Monday, Nov. 17, 1947
Her Excellency
Last week the well-to-do residents of Bucharest's smart Parcu Filipescu section had something to talk about. A woman as Foreign Minister of Rumania, the first to serve in such a post anywhere! And such a woman! Although Ana Pauker, mother of three and self-made widow, lived among them in the Parcu district, kept a lakeside villa at Snagov, and rode in the swankest limousines (bullet-proofed), she had but lately "arrived," in a way most ominous for her neighbors.
"Tovarish Anny," as her Rumanian comrades call her, has a ladylike reticence about telling exactly how many years ago she was born as Ana Rabinsohn. Estimates vary anywhere from 51 to 58 years (the Rumanian Legation in the U.S. cautiously states that she is "in her early 50s"). More certain is the number of years she has spent in exile or "underground" (15) or in jail (6). For Ana, after a fling at teaching school and studying medicine, turned to the precarious business of Balkan politics.
Husband Added & Subtracted. In 1921 she joined the Communist Party. By 1924, when the Government ban on Communism forced her to go underground, she was a member of the Central Committee of the Rumanian Communists. On one of her underground visits to Switzerland she met and married Marcel Pauker, a Rumanian Communist engineer and journalist. Together they spent the late 1920s in the U.S., working for the Soviet trading agency Amtorg.
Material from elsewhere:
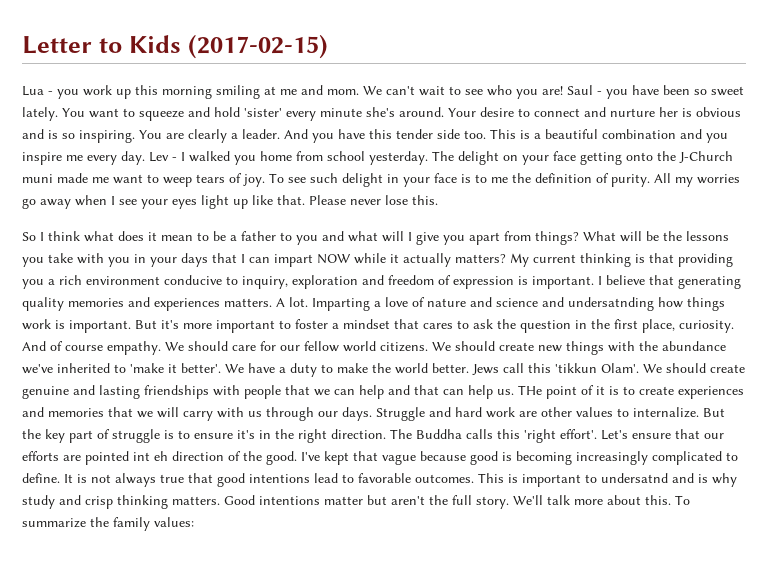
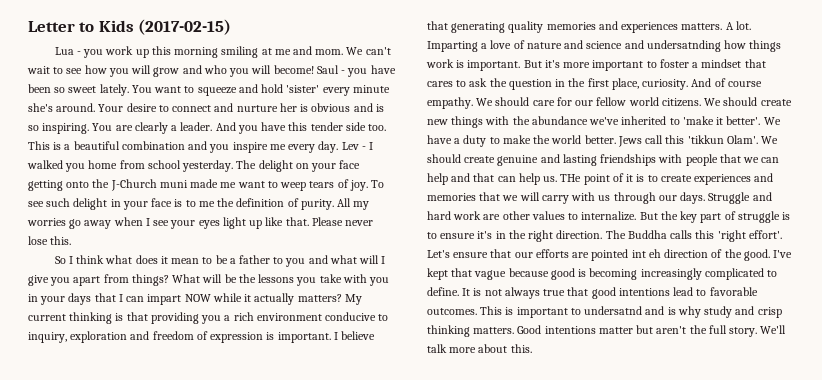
[487,85,563,99] who you are! -> [84,65,314,77] how you will grow and who you will become!
[675,495,690,505] [22,517,194,531] To summarize the family values: -> (532, 348) none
In 1935 Ana was back in Rumania, illegally. She was arrested for "subversive activities endangering the security of the state." On that occasion a policeman shot and wounded her ; the bullet is still in her leg. She had served five years of a ten-year sentence when, in a 1941 exchange of prisoners between Russia and Rumania, Moscow asked for and got Ana; she became a Soviet citizen. About that time her husband disappeared. (His probable fate: execution as a Trotskyite after Ana turned him in to Soviet police.) Their son, Vlad, is in the Rumanian Army. Daughters Tanya and Marie are in school.
When the Russians marched into Rumania in August 1944, Ana was among them, in a Red Army officer's uniform. She became boss of the Rumanian Communists, co-founder of the revived Comintern and one of Stalin's most trusted lieutenants in the Balkans, ranking with Tito and Bulgaria's Georgi Dimitroff.
Last week formal glories crowned her behind-scenes power. Opportunist George Tatarescu, who could turn his coat faster than Houdini, had outlived his usefulness to the Communists as Foreign Minister. The Communists kicked him out. On the anniversary of the Russian Revolution, on the eve of St. Michael's Day (his own "name" day), King Michael named Ana Pauker, who was not even one of his subjects, to be his Foreign Minister.
Dot . . . Dot. Jut-jawed Ana is a booming, passionate orator. When shouting to a big audience, her greying, boy-bobbed hair flops about her face. She usually wears quiet, expensively tailored dresses in solid colors. Occasionally, at a party, she comes out in something gayer, but she never wears jewelry.
"We are realists," she told a U.S. correspondent two years ago. Then she penciled two dots on a sheet of paper. "This dot is where we are," she said, "and that one is Communism. When we come to an obstacle on the straight line between them, we go around it, but we come back to our original line. We had to deviate to win the war. Now we must deviate to conquer present problems. But Communism always is our ultimate goal." By last week, when Ana took over the Foreign Ministry, the distance between the dots had shortened.